### About this exercise
Please filter the data down to the lines that include the word "span" and copy them.

### Code change snippets
------------------------------------------------------------
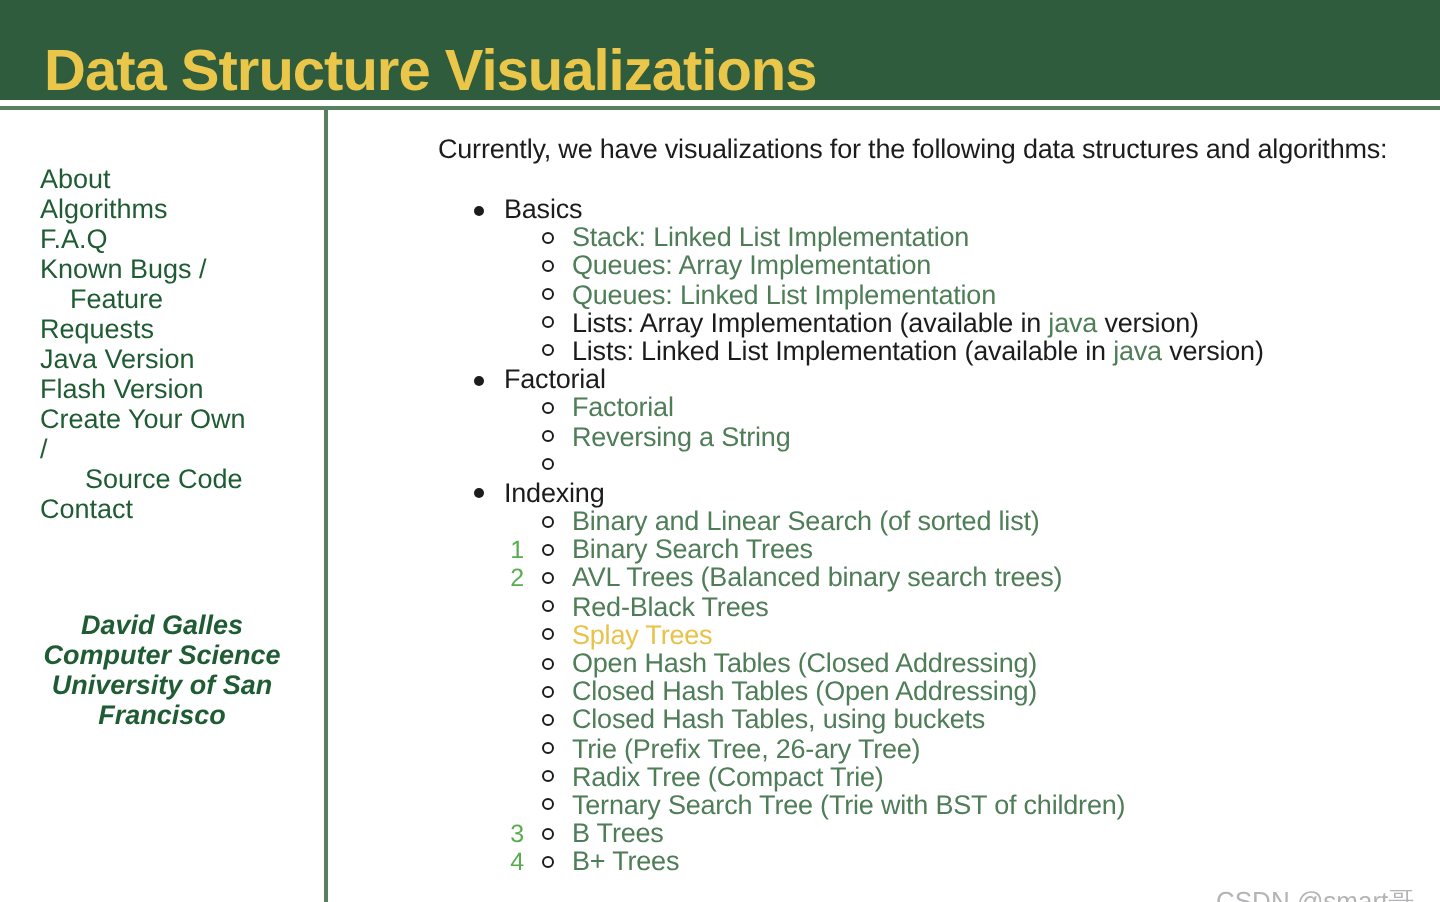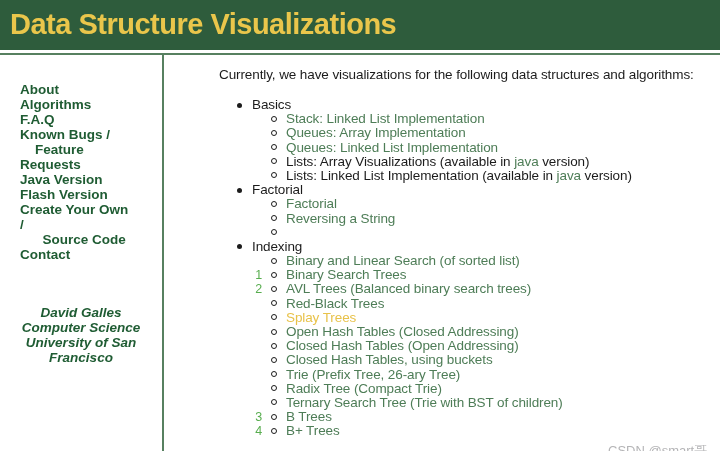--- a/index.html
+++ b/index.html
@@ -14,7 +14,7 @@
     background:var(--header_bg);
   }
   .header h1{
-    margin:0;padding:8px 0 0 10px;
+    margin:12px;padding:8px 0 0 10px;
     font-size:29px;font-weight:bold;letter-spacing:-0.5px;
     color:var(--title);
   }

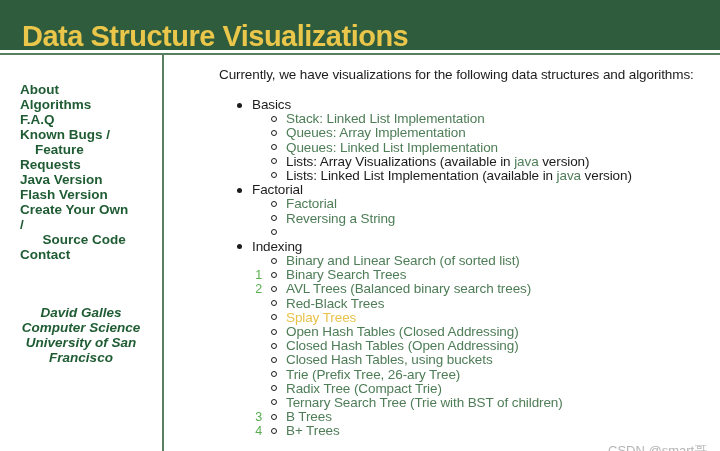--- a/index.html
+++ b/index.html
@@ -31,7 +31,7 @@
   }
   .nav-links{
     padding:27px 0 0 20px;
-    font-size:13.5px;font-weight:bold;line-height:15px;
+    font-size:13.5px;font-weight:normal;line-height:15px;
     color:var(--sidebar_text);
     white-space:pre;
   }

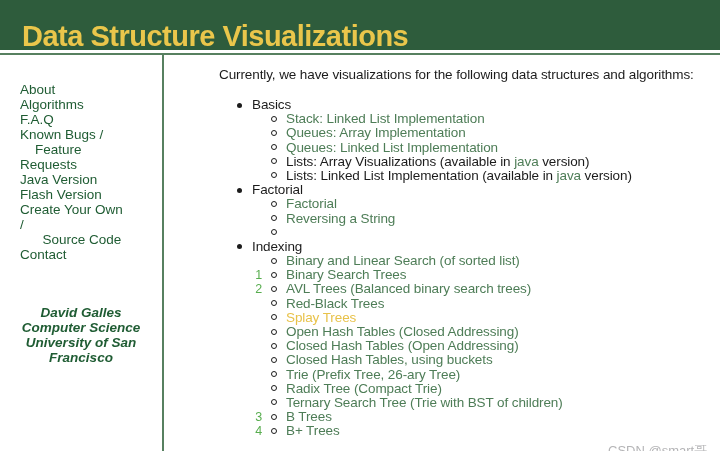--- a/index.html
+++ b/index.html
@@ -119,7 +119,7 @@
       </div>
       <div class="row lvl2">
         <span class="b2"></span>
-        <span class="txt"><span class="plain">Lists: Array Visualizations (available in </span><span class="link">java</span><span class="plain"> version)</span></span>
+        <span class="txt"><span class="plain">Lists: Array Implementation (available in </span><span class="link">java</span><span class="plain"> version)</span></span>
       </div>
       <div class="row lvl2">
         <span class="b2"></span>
------------------------------------------------------------
### Answer section
         <span class="b2"></span>
-        <span class="txt"><span class="plain">Lists: Array Visualizations (available in </span><span class="link">java</span><span class="plain"> version)</span></span>
+        <span class="txt"><span class="plain">Lists: Array Implementation (available in </span><span class="link">java</span><span class="plain"> version)</span></span>
         <span class="b2"></span>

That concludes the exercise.